L'ultimo atto è stato però compiuto: dopo la copertura delle tombe, voluta dalla Soprintendenza archeologica di Salerno, gli operai hanno avuto mandato di buttare giù anche le antiche strutture murarie. In un attimo così quei resti che dovevano rappresentare una "testimonianza" sono andati persi definitivamente. Ora la Soprintendenza ha denunciato presso la Procura di Salerno, il proprietario e il direttore dei lavori.
«Per preservare maggiormente le tombe — spiega visibilmente amareggiata Antonella Fiammenghi, responsabile di zona— e visti i continui attacchi al luogo, nonostante gli stretti vincoli archeologici e ambientali, abbiamo preferito ricoprirle, ma avevamo dato una tassativa prescrizione: le
mura al limite della necropoli bisognava preservarle e custodirle. L'attacco al patrimonio archeologico è stato però devastante e siamo rimasti impotenti senza neanche l'intervento della Soprintendenza ai beni ambientali».

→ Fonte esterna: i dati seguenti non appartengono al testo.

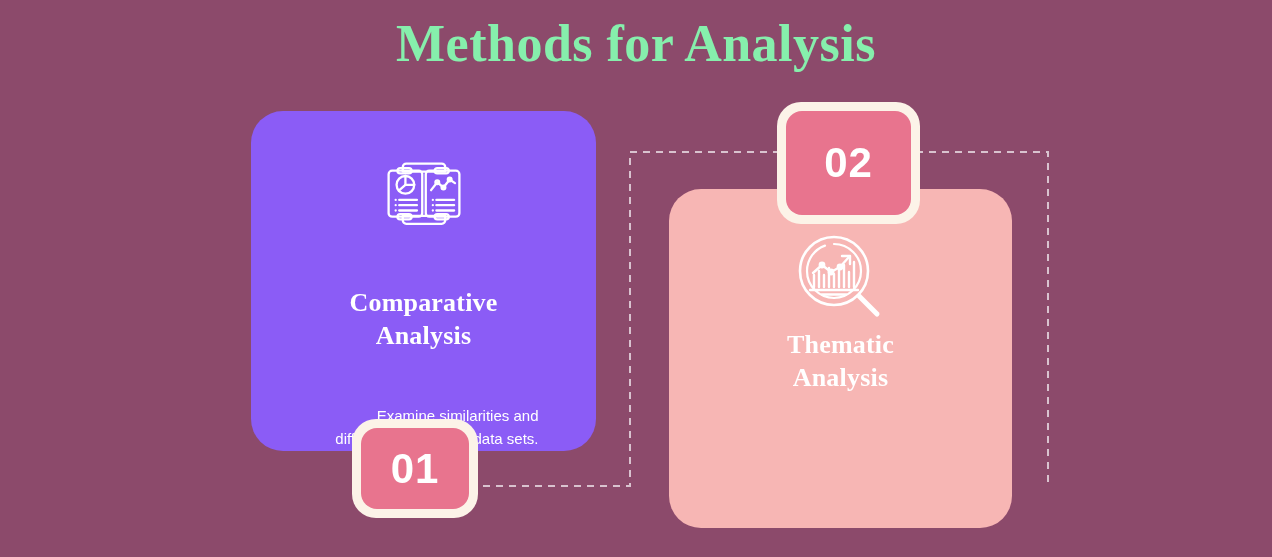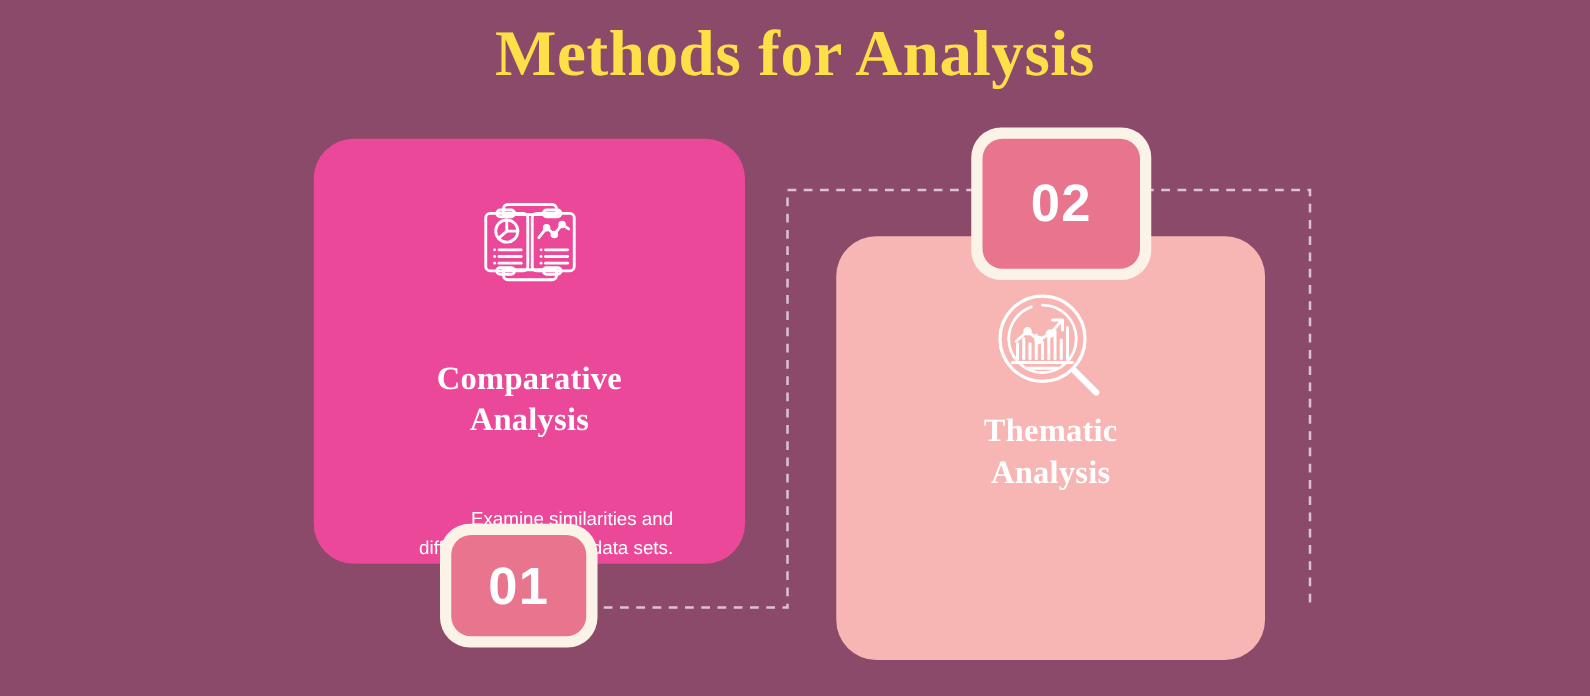--- a/index.html
+++ b/index.html
@@ -27,7 +27,7 @@
     font-weight: bold;
     font-size: 52px;
     letter-spacing: 0.5px;
-    color: #fde047;
+    color: #86efac;
     line-height: 1.15;
   }
 

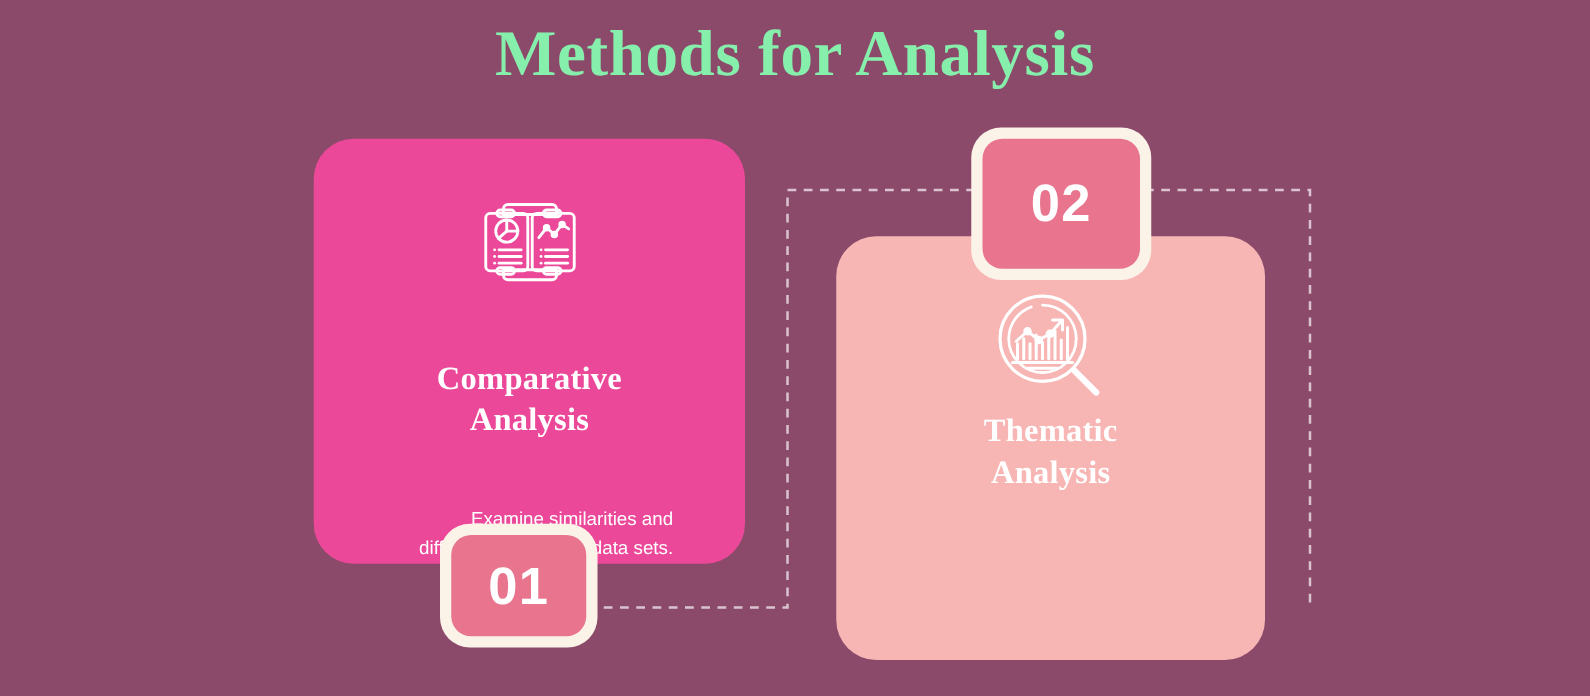--- a/index.html
+++ b/index.html
@@ -137,8 +137,9 @@
   #badge-02-wrap {
     left: 786px;
     top: 111px;
-    width: 126px;
+    width: 88px;
     height: 104px;
+    padding-left: 37px;
   }
   
   #badge-01-wrap .badge-ring { border-radius: 24px; }

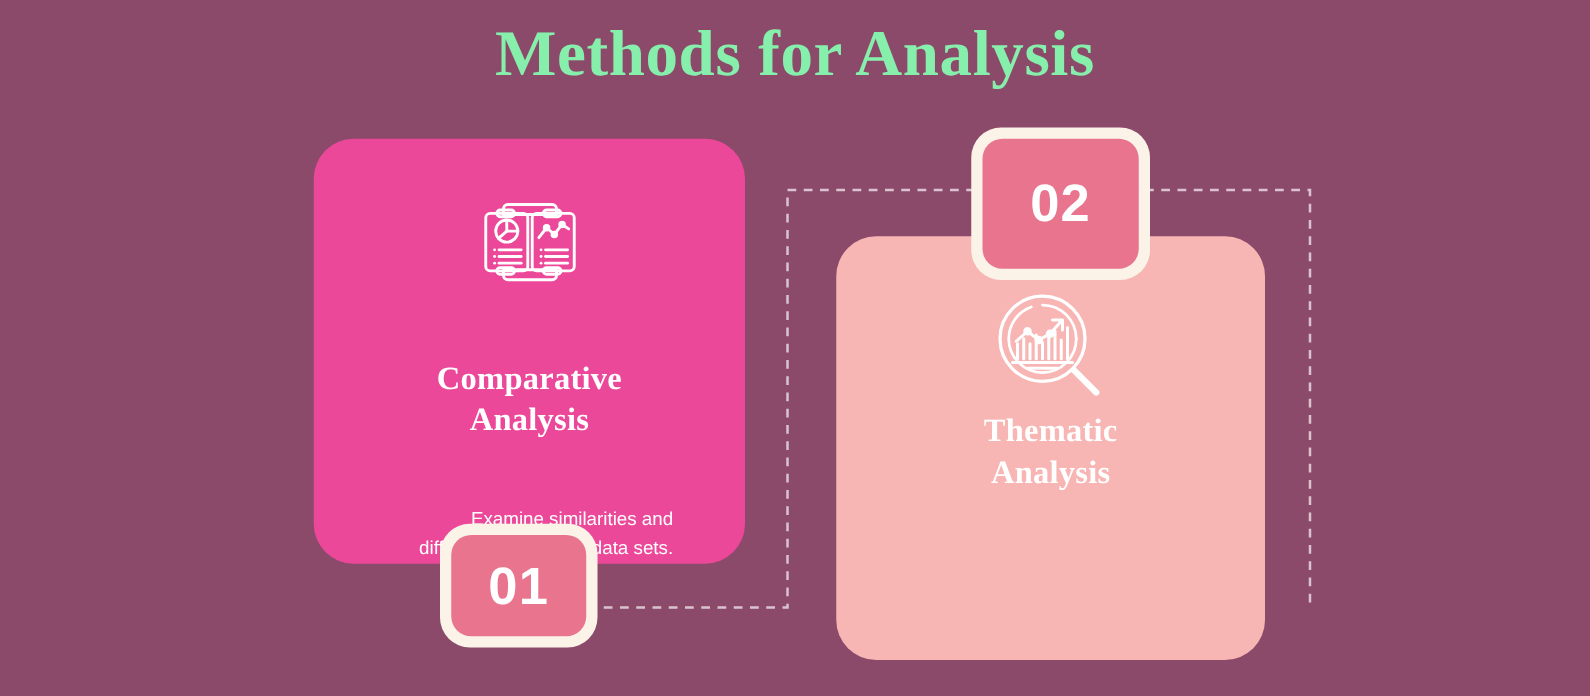--- a/index.html
+++ b/index.html
@@ -55,7 +55,7 @@
     top: 111px;
     width: 345px;
     height: 340px;
-    background: #ec4899;
+    background: #8b5cf6;
     gap: 31px;
   }
   #card-2 {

La storia parte dal 2001 quando iniziano i lavori per il "complesso alberghiero" sull'area dove tutti sapevano dell'esistenza di antichi resti: ne parlano libri storici ed anche gli abitanti. La Soprintendenza ambientale boccia la pratica, chiedendo una drastica riduzione dei volumi: "i lavori sono incompatibili con il contesto paesistico-ambientale, con alterazione degli scorci". Ma il Tar e poi il Consiglio di Stato rigettano la sospensiva per un vizio di forma: il comune di Castellabate non aveva dato comunicazione del procedimento. I lavori così procedono senza impedimento. Tranne il "fastidio" degli scavi, sotto la
direzione di archeologi, sull'unica zona rimasta ancora libera dal cemento. «Ci siamo affidati alla Soprintendenza archeologica — dice ora il sindaco Costabile Maurano — anzi noi avevamo insistito perché le tombe rimanessero a vista. Potevano rappresentare per tutto il territorio una nuova possibilità di indotto turistico. Se ci sono responsabilità andranno perseguite».
Ma da Italia Nostra parte un duro attacco: «andrebbero radiati dall'albo i responsabili dei progetti e dei lavori — afferma Lella Di Leo —, sembra quasi che nessuno si accorga del danno irreparabile che l'intero patrimonio collettivo è costretto a subire. Ancora una volta il territorio è indifeso dalle istituzioni ».